Con a= 8, b=9 y C= 501 se obtienen más de 1184 números no primos

Con 25, 27 y 1541 obtengo 147 términos no primos.

***
Jan wrote:

That might be too much to ask for.
 
Given: G[n+1]=G[n]+G[n-1]+c, with G[0]=a, G[1]=b

Rewrite as: G[n]=A[n]-c with A[n+1]=A[n]+A[n-1], with A[0]=a+c, A[1]=b+c.
Or:              G[n]=F[n-1]*(a+c)+F[n]*(b+c)-c         , with F[-1]=1
Or:              G[n]=F[n-1]*a+F[n]*b+(F[n+1]-1)*c

Where F[n] is de Fibonacci-sequence.
 
The article A New Fibonacci-like Sequence of Composite (M. Vsemirnov) covers the situation where c=0.
In it the author chooses a set of (r[i],m[i],p[i],c[i]) such that
. the congruences n=r[i] mod m[i] cover the integers.
. a=c[i]F[m[i]-r[i]]  mod p[i] and
. b=c[i]F[m[i]-r[i]+1] mod p[i]
. F[m[i]]=0 mod p[i]
[And (a,b)=1]
 
We have
A[n]=F[n-1]*a+F[n]*b, substitute formulae for a,b:
A[n] mod p[i] =
c[i]*(F[n-1]*F[m[i]-r[i]]+F[n]*F[m[i]-r[i]+1]) mod p[i]= (*)
c[i]*F[n+m[i]-r[i]] mod p[i]=
c[i]*F[k*m[i]] mod p[i] for some k>=1, since n=r[i] mod m[i] for some i.
A[n]=0 mod p[i], since F[m[i]]|F[k*m[i]] and F[m[i]]=0 mod p[i].
So there is a prime p[i]|A[n] for all n, and since p[i] small compared to A[n], we have A[n] composite.
 
(*)  F[k+l]=F[k-1]F[l]+F[k]F[l+1] (and from which also the property F[m]|F[n] if and only if m|n follows).

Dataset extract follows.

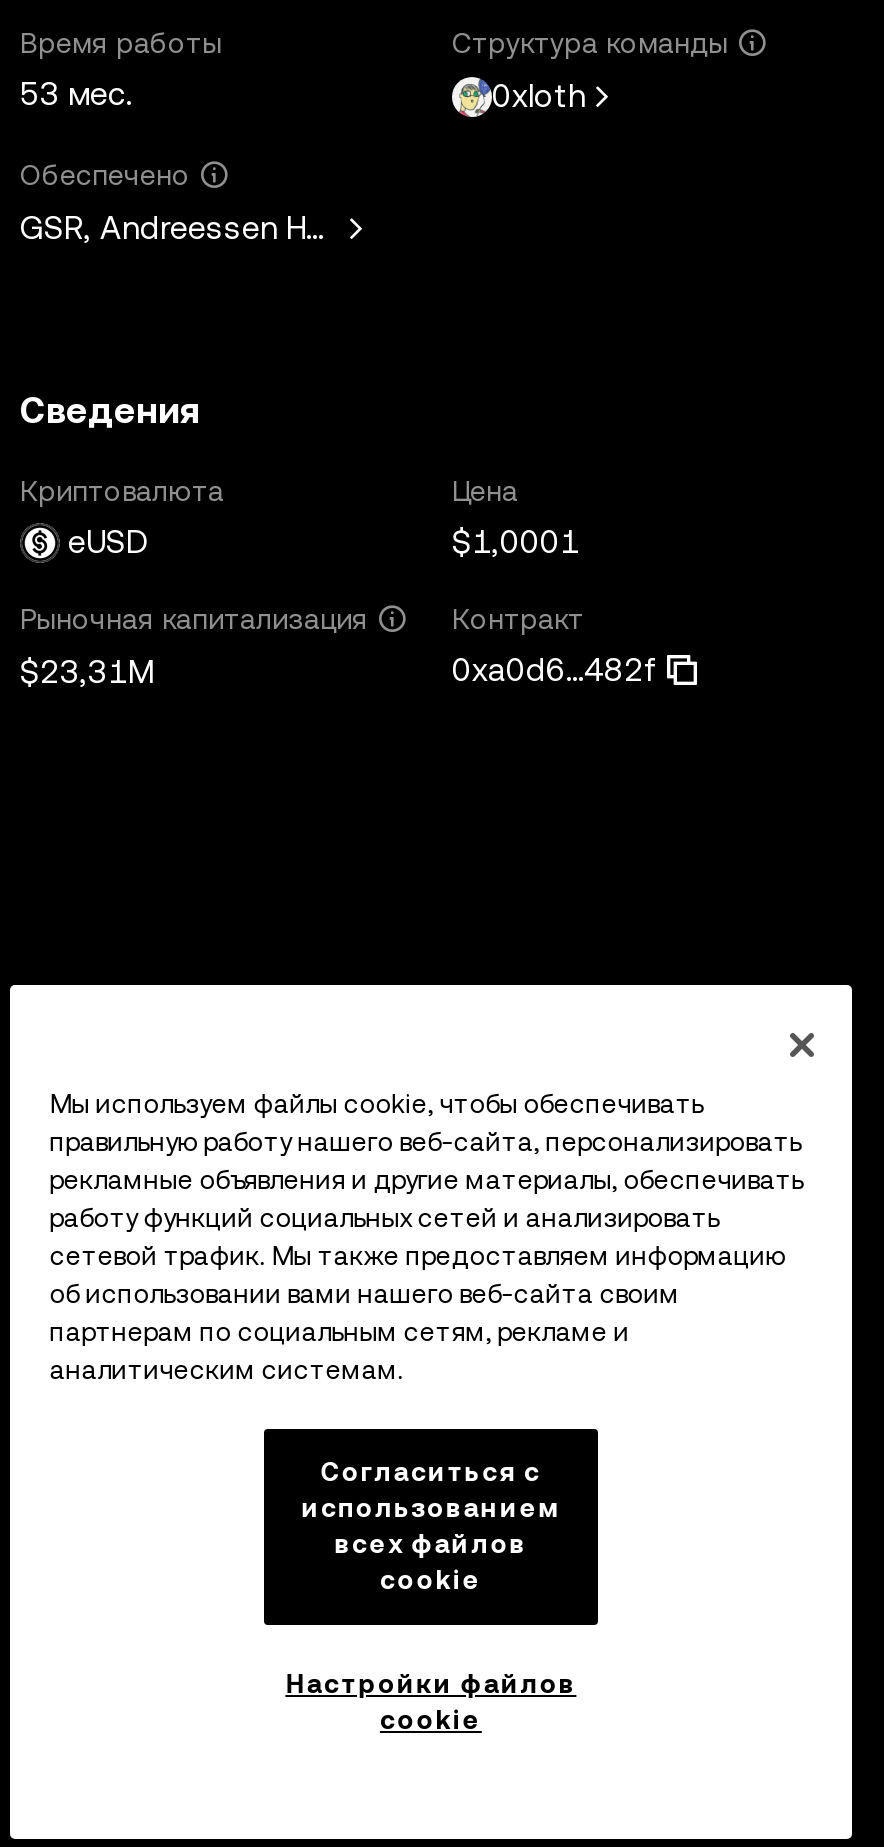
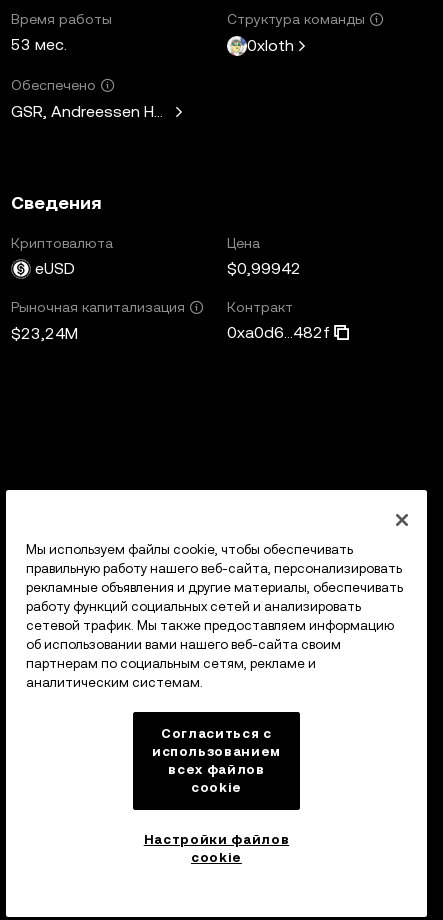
- $1,0001
+ $0,99942

- $23,31M
+ $23,24M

The author’s solution doesn’t have both a,b odd. However his work is an extension of the work of Knuth,
who found (62638280004239857,49463435743205655) [who didn’t use the c[i] above].

We could try and use the same scheme as follows:
Change a to a+c, b to b+c, take c=product(p[i]), p[i] in coverset, since that would preserve p[i]|G[n].
However all coversets discussed in the article contain prime 2, hence c is even, which was not allowed.
 
One might argue that maybe one could find a coverset not using prime 2.
However I think you might agree that we do need a rule like (*),
because one has to extend composite G[n] from a set [2..N] to all integers somehow.

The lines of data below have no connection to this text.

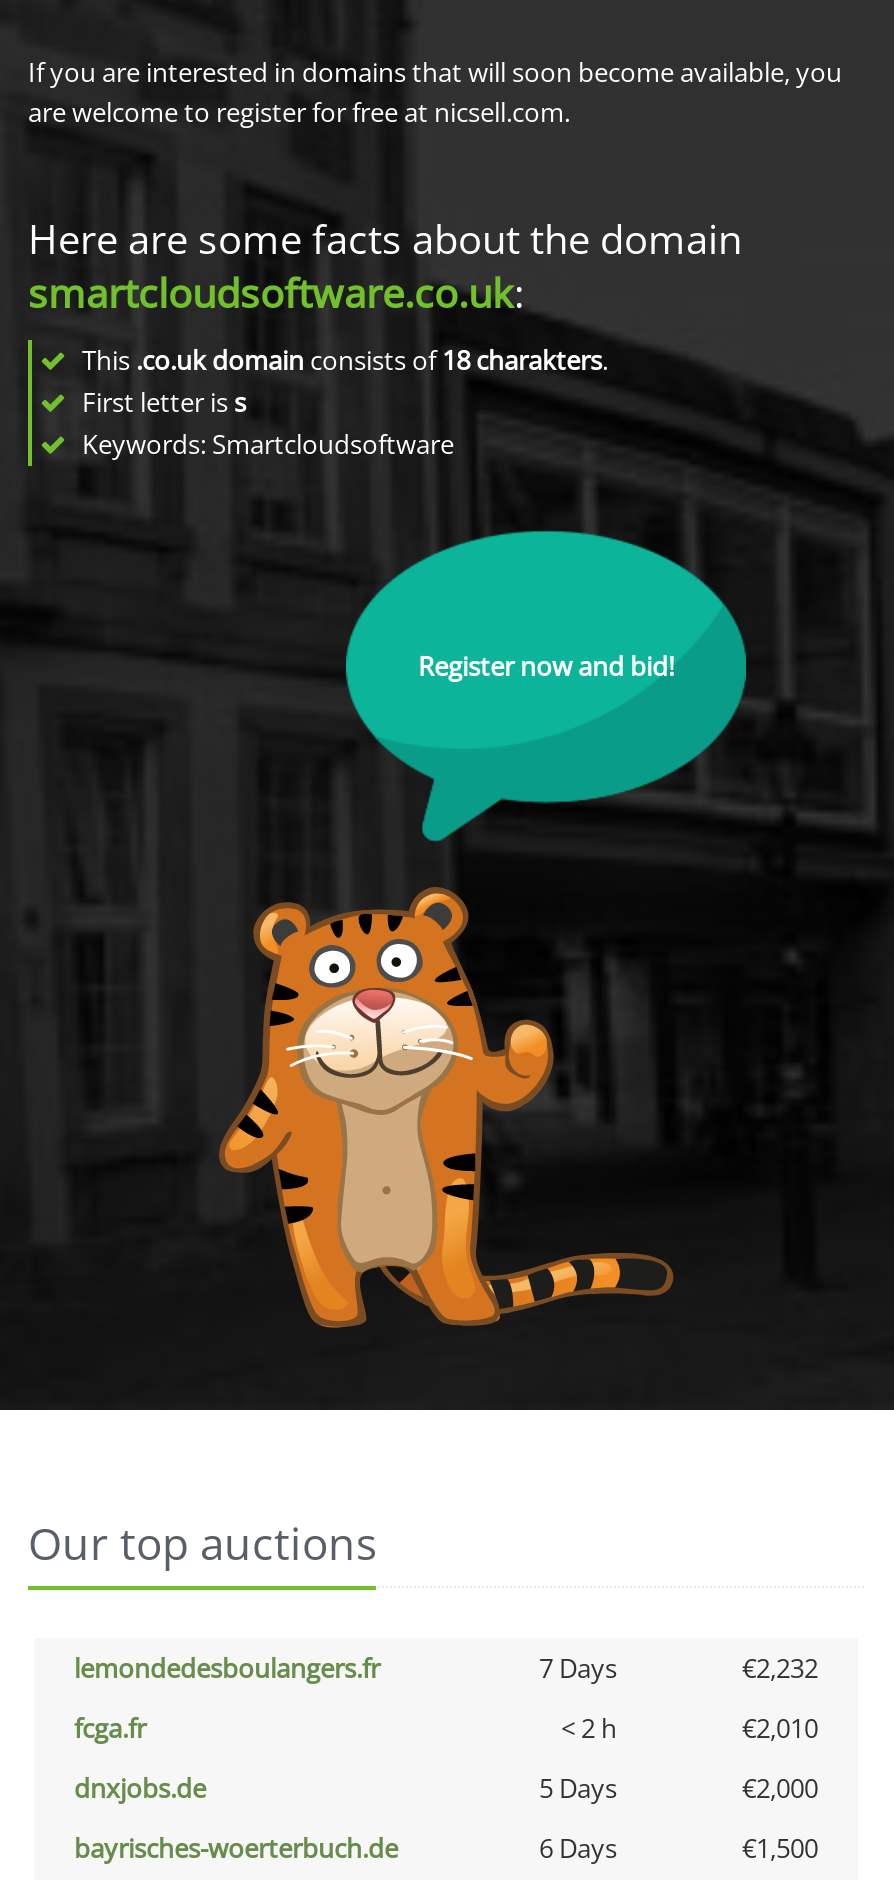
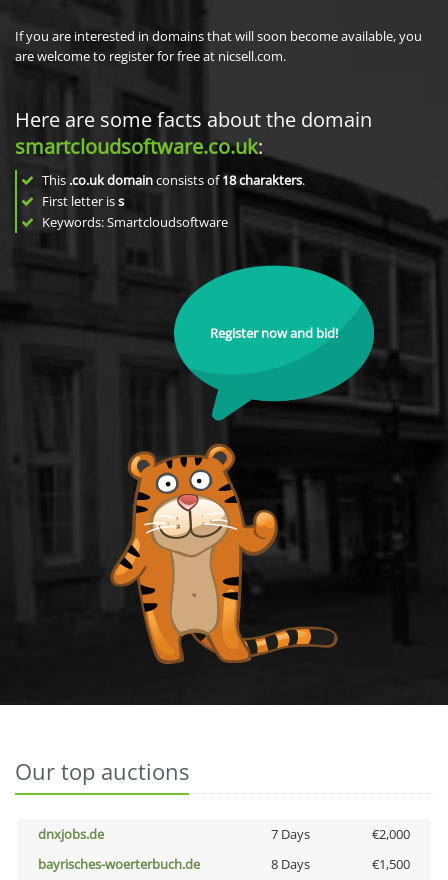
- lemondedesboulangers.fr
- 7 Days
- €2,232
- fcga.fr
- < 2 h
- €2,010

- 5 Days
+ 7 Days

- 6 Days
+ 8 Days
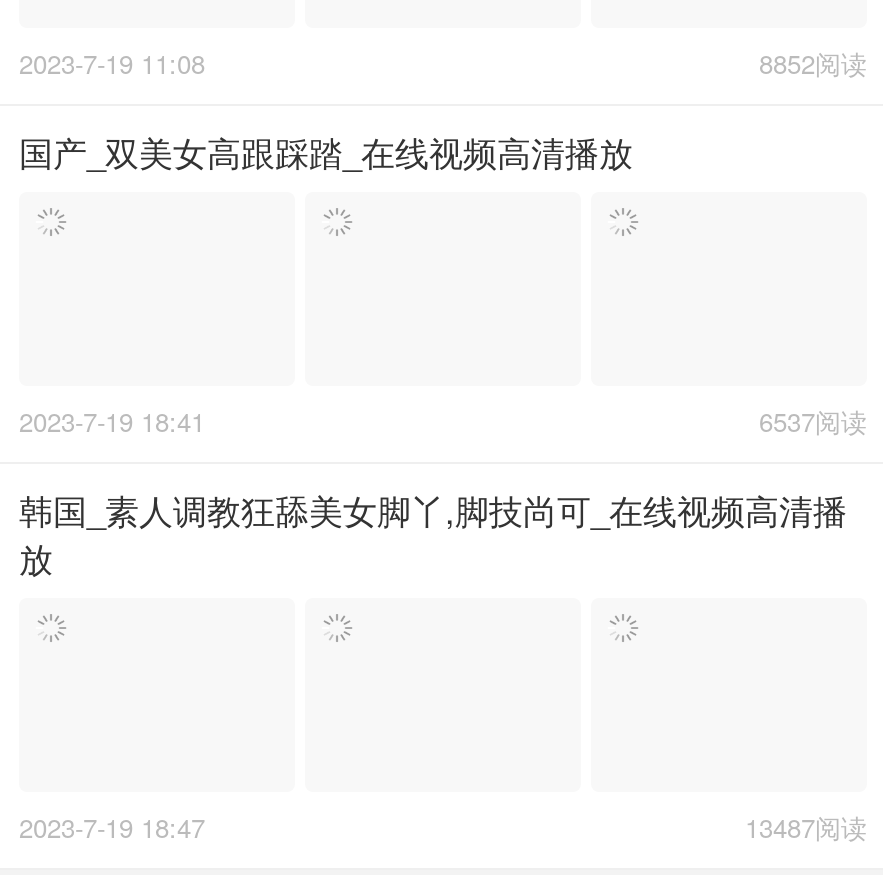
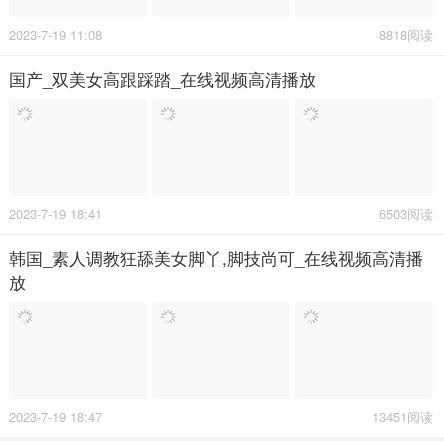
- 8852阅读
+ 8818阅读

- 6537阅读
+ 6503阅读

- 13487阅读
+ 13451阅读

I think we might have better luck by defining:
 
H[n]=T[n-1]+T[n-2]+T[n-3], with T[0]=a, T[1]=b, T[2]=c
 
An extension to trionacci numbers.
 
In Linear recurrence sequences of composite numbers, chapter 4, the author Jonas Šiurys gives  a solution:
a= 99202581681909167232;
b = 67600144946390082339;
c = 139344212815127987596;
with gcd(a,b,c)=1. However 2 even numbers are used.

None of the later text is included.